- _Your instructions_: Write out the entire listing below exactly as it appears, minus any pictures.

- _Available data_:
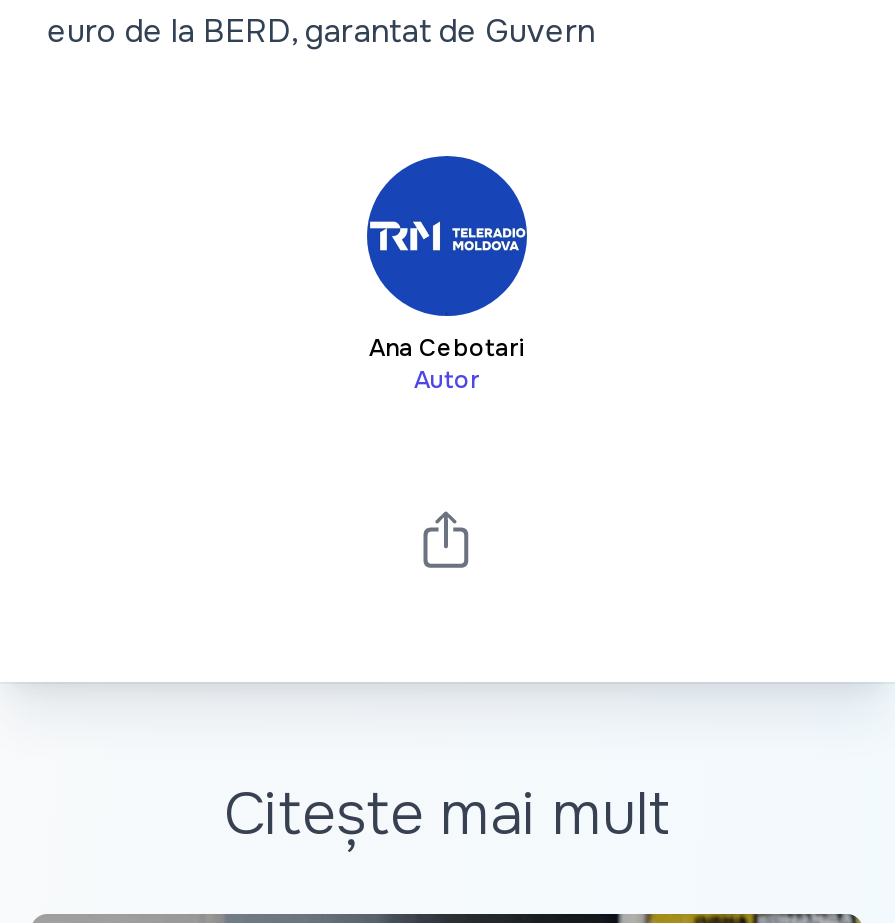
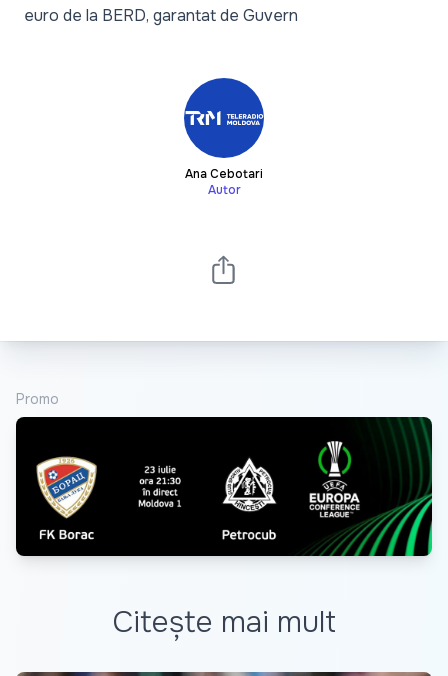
+ [image]

+ Promo
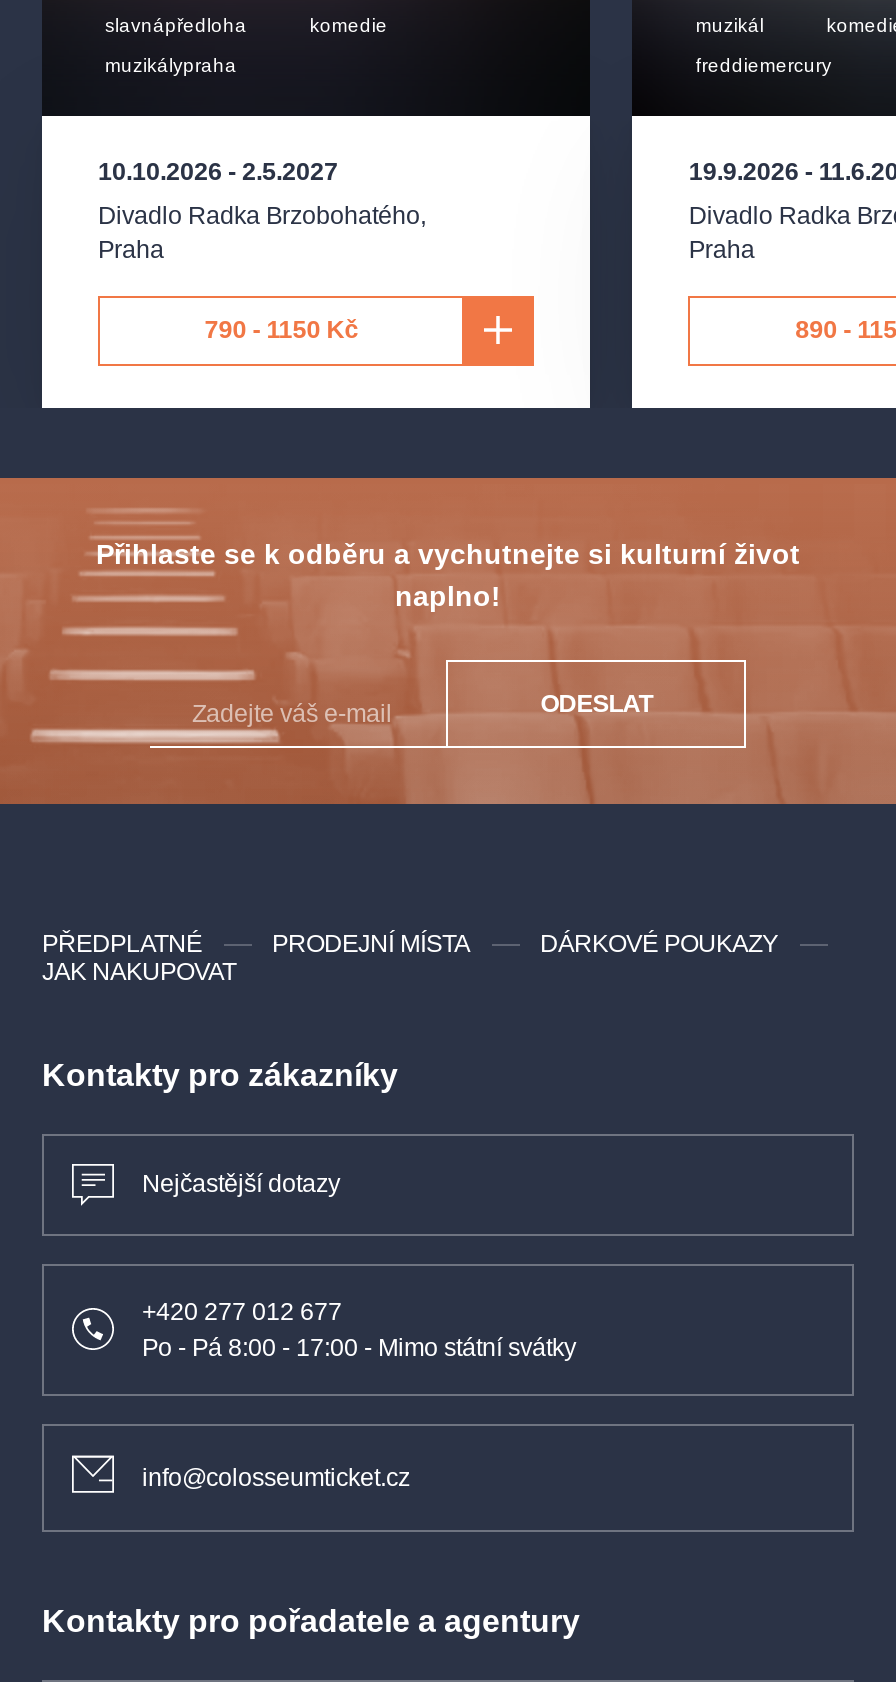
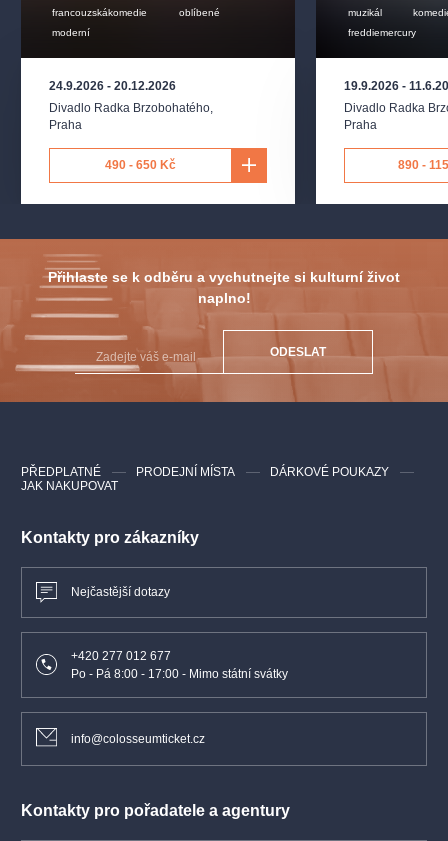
- slavnápředloha
- komedie
+ francouzskákomedie
+ oblíbené

- muzikálypraha
+ moderní

- 10.10.2026 - 2.5.2027
+ 24.9.2026 - 20.12.2026

- 790 - 1150 Kč
+ 490 - 650 Kč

- _Task answer_:
+ [image]

+ Promo
- slavnápředloha
- komedie
+ francouzskákomedie
+ oblíbené

- muzikálypraha
+ moderní

- 10.10.2026 - 2.5.2027
+ 24.9.2026 - 20.12.2026

- 790 - 1150 Kč
+ 490 - 650 Kč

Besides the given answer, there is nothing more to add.